Listen, I know all about the money squeeze in higher ed these days. That's because I got caught up in one.
Six years ago my position as a marketing writer at Manchester University was eliminated in a university-wide austerity push, and I understood completely. Unless you lived under a rock in the Mojave or something, it was almost impossible to work at a small liberal arts school like MU and not know that, as at almost every other liberal arts school these days, the money was getting tight. I have been known to be oblivious on occasion, but I wasn't that oblivious.
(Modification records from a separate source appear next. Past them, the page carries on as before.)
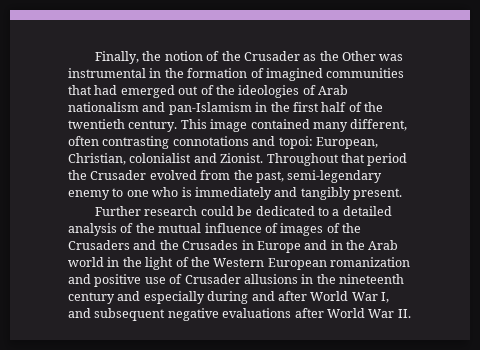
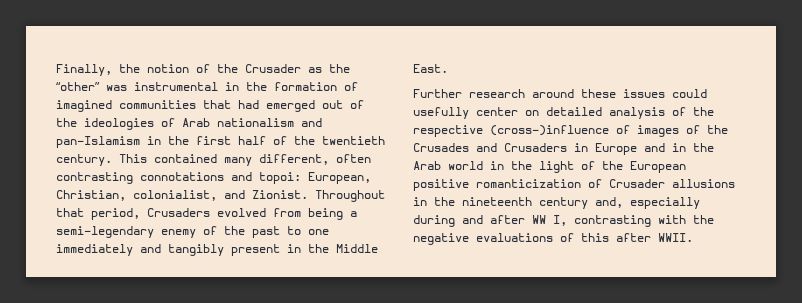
- Finally, the notion of the Crusader as the Other was instrumental in the formation of imagined communities that had emerged out of the ideologies of Arab nationalism and pan-Islamism in the first half of the twentieth century.
+ Finally, the notion of the Crusader as the “other” was instrumental in the formation of imagined communities that had emerged out of the ideologies of Arab nationalism and pan-Islamism in the first half of the twentieth century.
- This image contained many different, often contrasting connotations and topoi: European, Christian, colonialist and Zionist.
+ This contained many different, often contrasting connotations and topoi: European, Christian, colonialist, and Zionist.
- Throughout that period the Crusader evolved from the past, semi-legendary enemy to one who is immediately and tangibly present.
- Further research could be dedicated to a detailed analysis of the mutual influence of images of the Crusaders and the Crusades in Europe and in the Arab world in the light of the Western European romanization and positive use of Crusader allusions in the nineteenth century and especially during and after World War I, and subsequent negative evaluations after World War II.
+ Throughout that period, Crusaders evolved from being a semi-legendary enemy of the past to one immediately and tangibly present in the Middle East.
+ Further research around these issues could usefully center on detailed analysis of the respective (cross-)influence of images of the Crusades and Crusaders in Europe and in the Arab world in the light of the European positive romanticization of Crusader allusions in the nineteenth century and, especially during and after WW I, contrasting with the negative evaluations of this after WWII.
So when they called me in and gave me the news, I was surprised but not shocked. I got the math: In my department I was by far the most expendable worker bee, and (if I want to be honest) probably an overpaid worker bee to boot. Manchester was like that; it was both good for me at that time in my life, and incredibly good to me.
So, yeah, the budget cuts announced by Purdue-Fort Wayne this week didn't exactly make my jaw drop. And, yes, that includes the school's decision to eliminate its baseball and softball programs.
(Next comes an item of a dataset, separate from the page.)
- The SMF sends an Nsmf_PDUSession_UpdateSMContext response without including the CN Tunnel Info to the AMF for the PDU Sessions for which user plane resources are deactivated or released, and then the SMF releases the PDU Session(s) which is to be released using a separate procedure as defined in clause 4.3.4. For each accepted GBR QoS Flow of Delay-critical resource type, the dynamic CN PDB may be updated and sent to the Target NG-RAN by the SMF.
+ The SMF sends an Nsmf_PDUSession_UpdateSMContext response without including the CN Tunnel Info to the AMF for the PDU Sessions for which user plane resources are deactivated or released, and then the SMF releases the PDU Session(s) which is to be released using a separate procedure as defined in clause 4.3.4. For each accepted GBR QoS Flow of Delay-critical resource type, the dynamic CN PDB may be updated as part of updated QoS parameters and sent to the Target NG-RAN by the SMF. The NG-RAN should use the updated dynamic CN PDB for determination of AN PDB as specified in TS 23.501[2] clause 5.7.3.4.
See, because that rock in the Mojave is not my home address, I know this is happening everywhere, not just at PFW. Aside from the revenue-drivers -- football and men's basketball -- every Division I athletic program is in the crosshairs these days. Tennis, track-and-field, cross-country ... you name it, they're disappearing somewhere virtually every week.
This week, it's baseball and softball at PFW. And 45 jobs elsewhere, because when the pot is $6 million light (as PFW claims), something's gotta go. And, frankly, PFW carrying 16 varsity sports was probably a bridge too far for a regional campus with its resources.
This doesn't make it any easier for the players and coaches who poured their hearts and souls into those programs. It sucks, that part of it. And it uproots the lives of young people at a time when, in a very real sense, they're just beginning those lives.
It also doesn't help when their university breaks the news to them as clumsily as PFW did.
It takes an Olympian feat of non-communication, after all, when you suddenly announce you're dropping two varsity sports and even your athletic director is blindsided. Or so said PFW AD Kelley Hartley Hutton, who admitted to the Fort Wayne Journal Gazette the news came "pretty much out of the blue."
What the hell, people? Seriously, what the hell?
And as to those 45 job cuts ...
None of those, apparently, were high-dollar positions; those axed were worker bees, mostly, with families to support and household budgets of their own to meet. A fair number also were apparently involved in the university's diversity, equity and inclusion initiatives, which the Regime in Washington (and its subsidiary Regime in Indianapolis) has declared verboten because, I don't know, diversity, equity and inclusion are un-American and somehow racist.
At any rate, it makes you wonder just how much of a dent eliminating those jobs will make in the $6-million shortfall. It also makes you wonder (though not really) why PFW Chancellor Ron Elsenbaumer chose to make the announcements via official statements instead of out in the open where local media could ask questions about them.
Questions like, oh, say ...
So, Chancellor, if making up this shortfall is so critical you have to eliminate two varsity sports and 45 jobs, may we ask how much of a pay cut you'll be taking to help out?
Also, can we infer from the cuts that PFW has decided diversity, equity and inclusion are no longer priority values? Or are you just letting yourselves get knuckled by Fearless Leader and the Regime like so many others these days?
Inquiring minds want to know.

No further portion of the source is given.